Perbankan mulai berkembang pesat ketika beredar banyak jenis mata uang pada zaman itu sehingga perlu keahlian khusus untuk membedakan antara satu mata uang dengan mata uang lainnya. Ini diperlukan karena setiap mata uang mempunyai kandungan logam mulia yang berlainan sehingga mempunyai nilai yang berbeda pula. Orang yang mempunyai keahlian khusus ini disebut naqid, sarraf, dan jihbiz. Hal ini merupakan cikal-bakal praktek penukaran mata uang (money changer). Istilah jihbiz mulai dikenal sejak zaman Muawiyah (661-680M) yang sebenarnya dipinjam dari bahasa Persia, kahbad atau kihbud. Pada masa pemerintahan Sasanid, istilah ini dipergunakan untuk orang yang ditugaskan mengumpulkan pajak tanah. Peranan banker pada zaman Abbasiyah mulai populer pada
pemerintahan Muqtadir (908-932M). Saat itu, hampir setiap wazir mempunyai bankir sendiri. Misalnya, Ibnu Furat menunjuk Harun ibnu Imran dan Joseph ibnu wahab sebagai bankirnya. Lalu Ibnu Abi Isa menunjuk Ali ibn Isa, Hamid ibnu Wahab menunjuk Ibrahim ibn Yuhana, bahkan Abdullah al-Baridi mempunyai tiga orang banker sekaligus: dua Yahudi dan satu Kristen.

Kemajuan praktek perbankan pada zaman itu ditandai dengan beredarnya saq (cek) dengan luas sebagai media pembayaran. Bahkan, peranan bankir telah meliputi tiga aspek, yakni menerima deposit, menyalurkannya, dan mentransfer uang. Dalam hal yang terakhir ini, uang dapat ditransfer dari satu negeri ke negeri lainnya tanpa perlu memindahkan fisik uang tersebut. Para money changer yang telah mendirikan kantor-kantor di banyak negeri telah memulai penggunaan cek sebagai media transfer uang dan kegiatan pembayaran lainnya. Dalam sejarah perbankan Islam, adalah Sayf al- Dawlah al-Hamdani yang tercatat sebagai orang pertama yang menerbitkan cek untuk keperluan kliring[8] antara Baghdad (Irak) dan Aleppo (Spanyol sekarang)[9].

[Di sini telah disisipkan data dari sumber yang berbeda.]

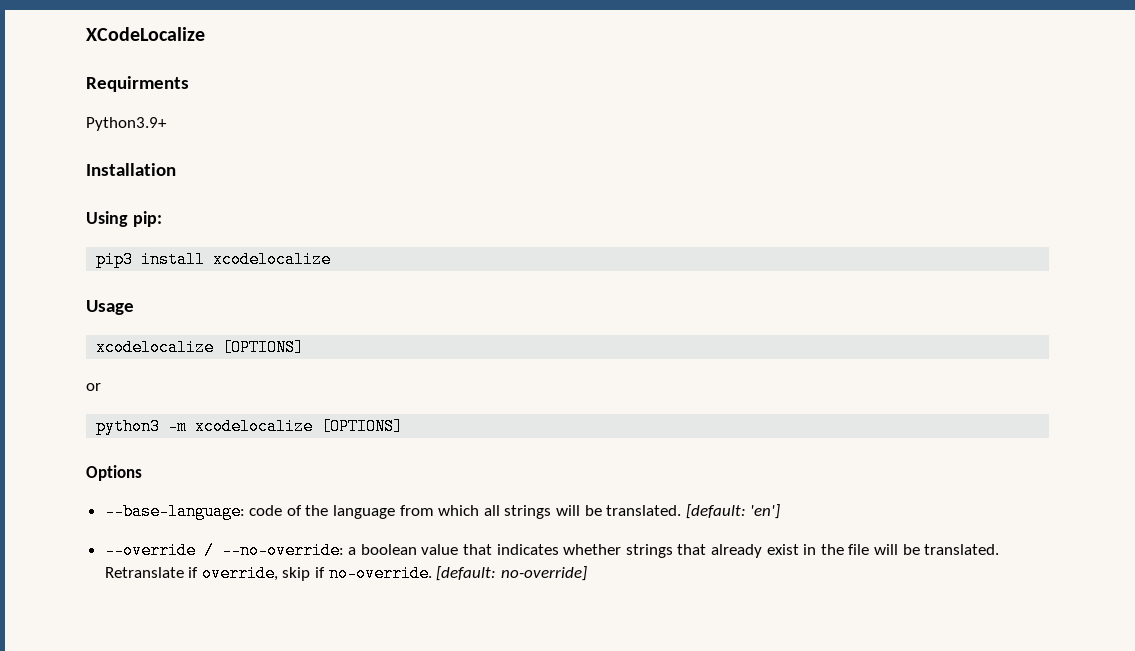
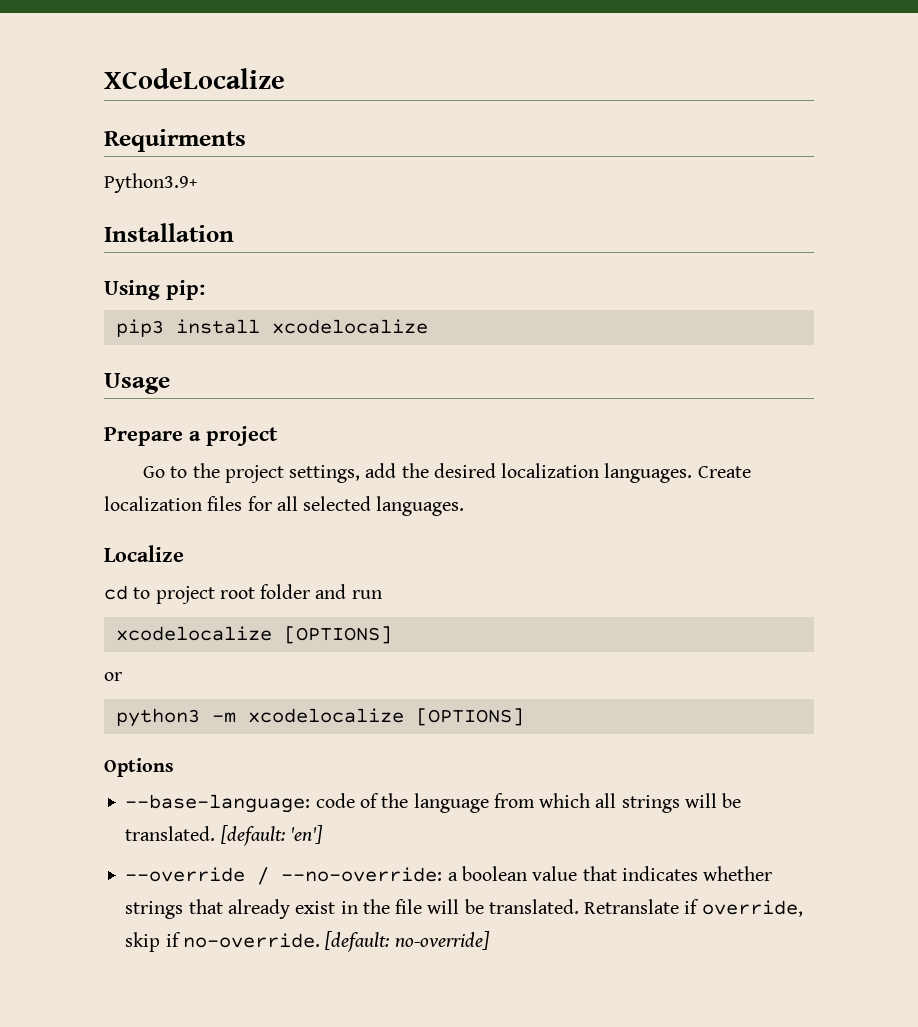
+ Prepare a project
+ Go to the project settings, add the desired localization languages. Create localization files for all selected languages.
+ Localize
+ cd to project root folder and run

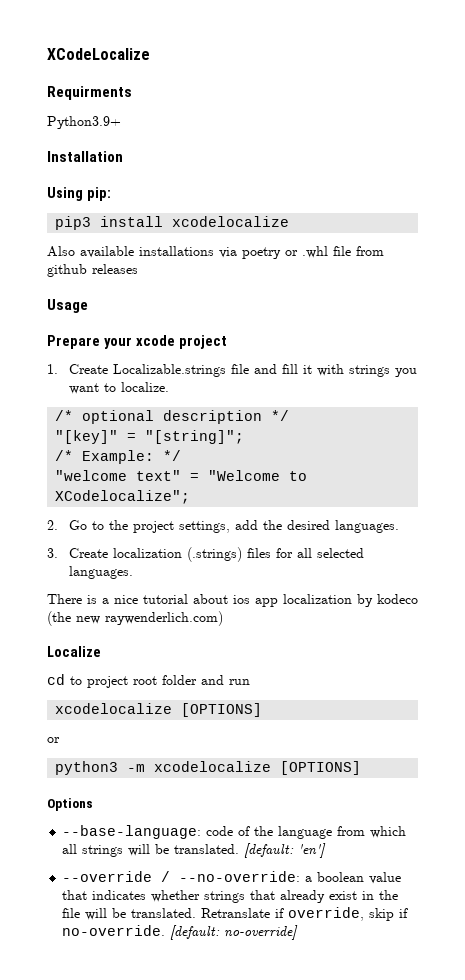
+ Аlso available installations via poetry or .whl file from github releases
- Prepare a project
+ Prepare your xcode project
- Go to the project settings, add the desired localization languages. Create localization files for all selected languages.
+ 1. Create Localizable.strings file and fill it with strings you want to localize.
+ /* optional description */
+ "[key]" = "[string]";
+ /* Example: */
+ "welcome text" = "Welcome to XCodelocalize";
+ 2. Go to the project settings, add the desired languages.
+ 3. Create localization (.strings) files for all selected languages.
+ There is a nice tutorial about ios app localization by kodeco (the new raywenderlich.com)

3.      Sejarah Perbankan Syariah Modern

a)      Awal Kelahiran Sistem Perbankan Syariah Modern

Sejak awal kelahirannya, perbankan syariah dilandasi dengan kehadiran gerakan renaissance/pem- bangunan Islam modern. Tujuan dari pendirian lembaga keuangan berlandaskan etika ini adalah sebagai upaya kaum muslimin untuk mendasari segenap aspek kehidupan ekonominya berlandaskan al-Qur’an dan Sunah.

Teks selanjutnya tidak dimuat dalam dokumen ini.